Erika Morbeck alerta ainda para o facto de alguns parceiros de mulheres que apresentam esta disfunção sexual poderem “desenvolver sentimentos de rejeição ou crenças sem fundamento”. “Como a de que a parceira quer boicotar o ato sexual, ou que ele é o causador da disfunção sexual, não é atraente o suficiente ou não é capaz de dar prazer à parceira”, sublinha a especialista, o que pode também originar disfunções sexuais no homem, alerta.
“A ejaculação prematura ou a disfunção erétil”, são dois dos exemplos que destaca. O diálogo entre o casal é, por isso, essencial. “A compreensão do parceiro é fundamental, pois o problema, embora seja manifestado por um membro do casal, é sempre de ambos”, sublinha a sexóloga. “É necessário que o casal mantenha uma boa comunicação sobre o problema e que ambos procurem ajuda especializada”, conclui a terapeuta sexual e sexóloga Erika Morbeck.
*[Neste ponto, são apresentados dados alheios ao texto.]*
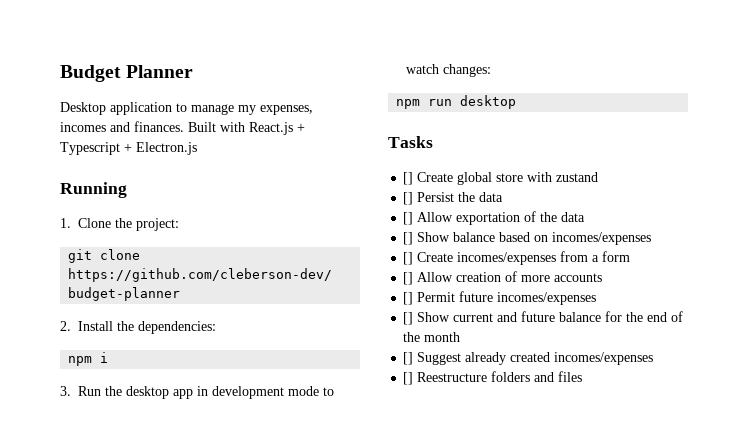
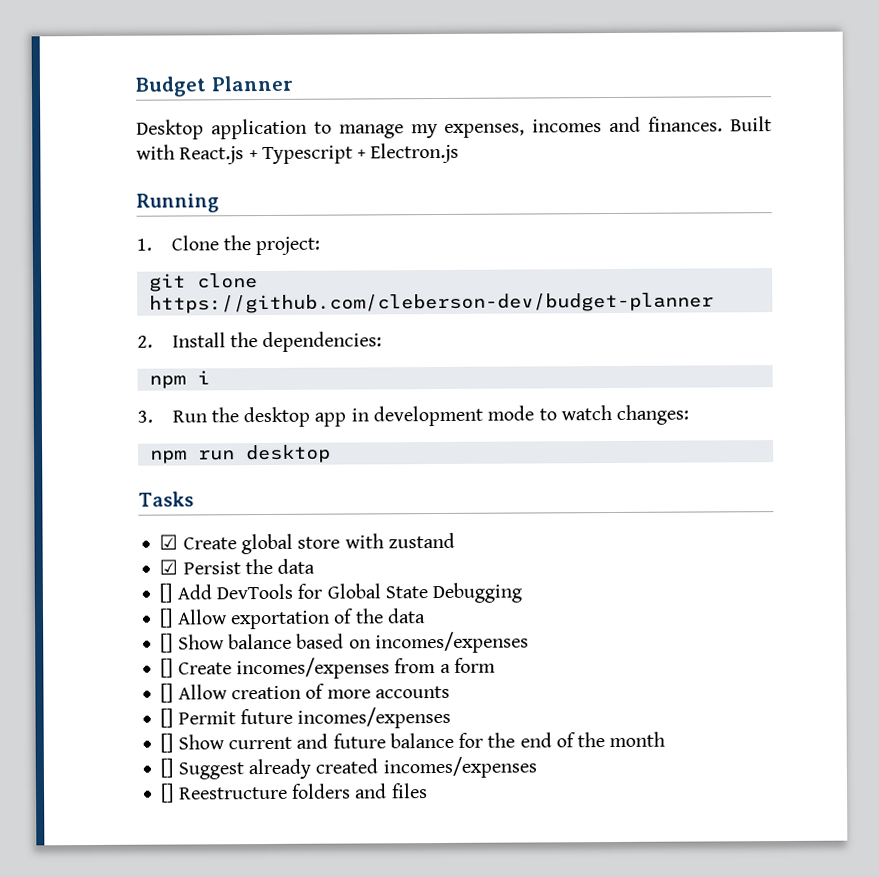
[403,172,414,185] [] -> [159,534,179,550] ☑
[403,192,414,205] [] -> [159,559,179,575] ☑
(504, 197) none -> [159,582,523,604] // [] Add DevTools for Global State Debugging

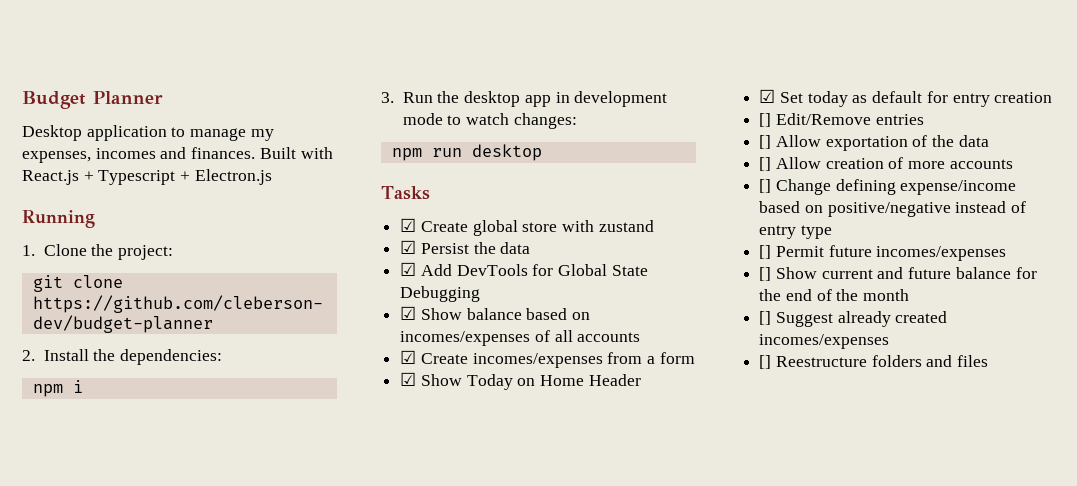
[159,583,173,603] [] -> [400,262,417,276] ☑
(523, 593) none -> [400,306,591,320] [400,330,641,346] [400,350,695,368] [400,372,641,390] [759,89,1053,107] [759,113,924,127] // ☑ Show balance based on incomes/expenses of all accounts // ☑ Create incomes/expenses from a form // ☑ Show Today on Home Header // ☑ Set today as default for entry creation // [] Edit/Remove entries
[160,631,529,654] [160,657,496,680] // [] Show balance based on incomes/expenses // [] Create incomes/expenses from a form -> (989, 141) none
(450, 692) none -> [759,179,1017,195] [759,201,1027,217] [759,225,832,239] // [] Change defining expense/income based on positive/negative instead of entry type

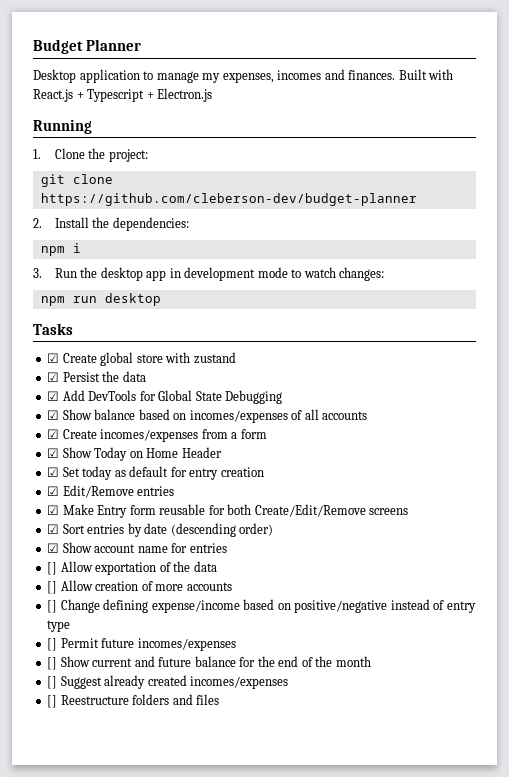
[759,113,772,127] [] -> [47,486,60,496] ☑
(924, 119) none -> [47,504,409,518] [47,523,274,537] [47,542,227,553] // ☑ Make Entry form reusable for both Create/Edit/Remove screens // ☑ Sort entries by date (descending order) // ☑ Show account name for entries

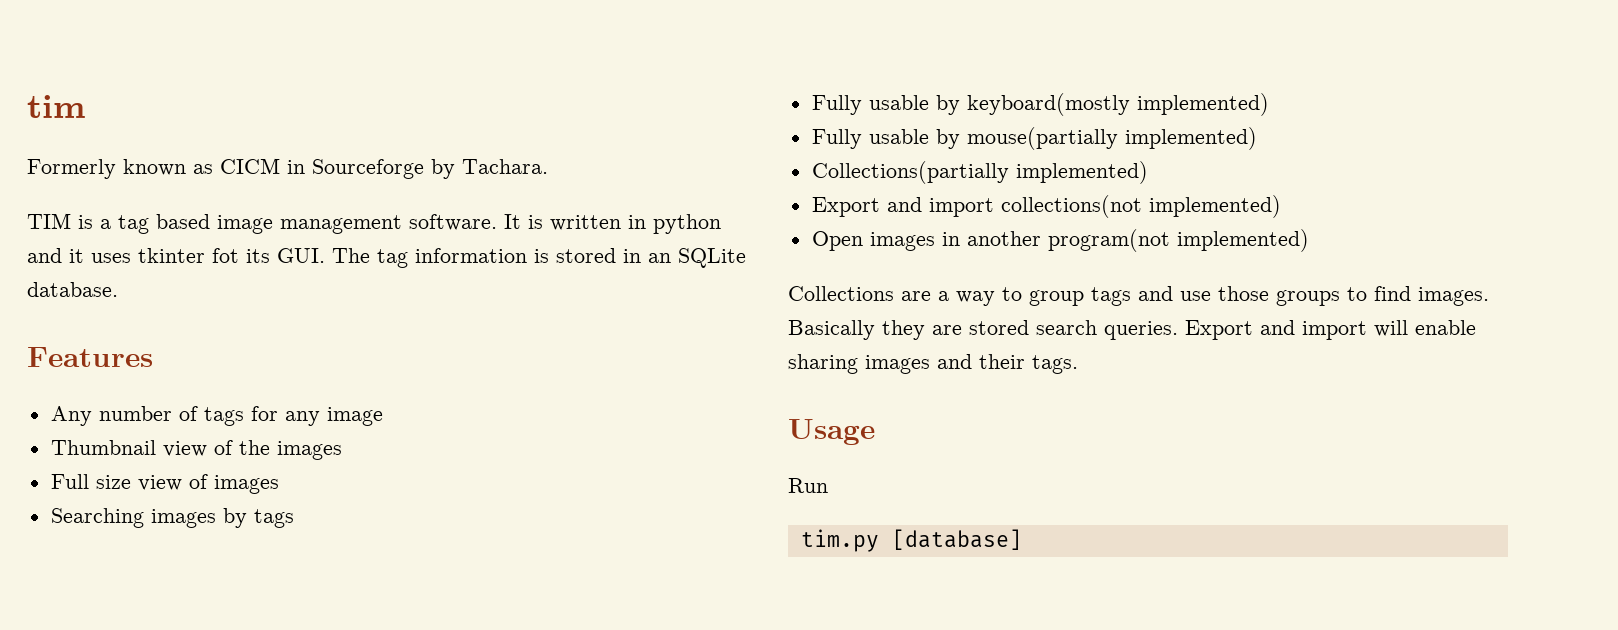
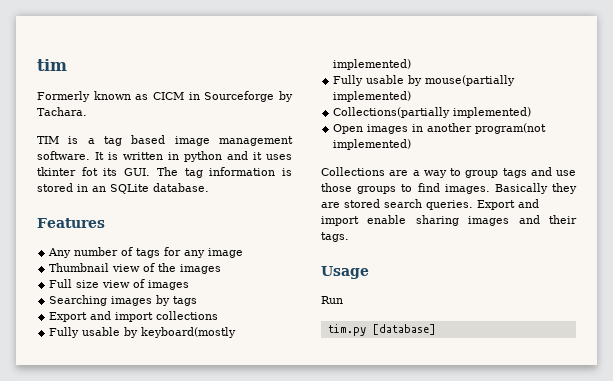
(294, 518) none -> [49,311,219,322] // Export and import collections
[811,195,1281,218] // Export and import collections(not implemented) -> (532, 112) none
[1374,320,1408,337] will -> (359, 221) none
Maria do Céu Santo não poderia estar mais de acordo. Na sua experiência clínica, assegura que isso normalmente acontece. “Por exemplo, o casal que levou seis anos a procurar ajuda [e só o fez porque queria engravidar] tinha um grande entendimento e cumplicidade porque obtinha satisfação de outras formas”, revela a ginecologista portuguesa. O bebé deste casal, entretanto, já nasceu. E foi concebido sem dor. Conseguir um final feliz está, por isso, nas suas mãos.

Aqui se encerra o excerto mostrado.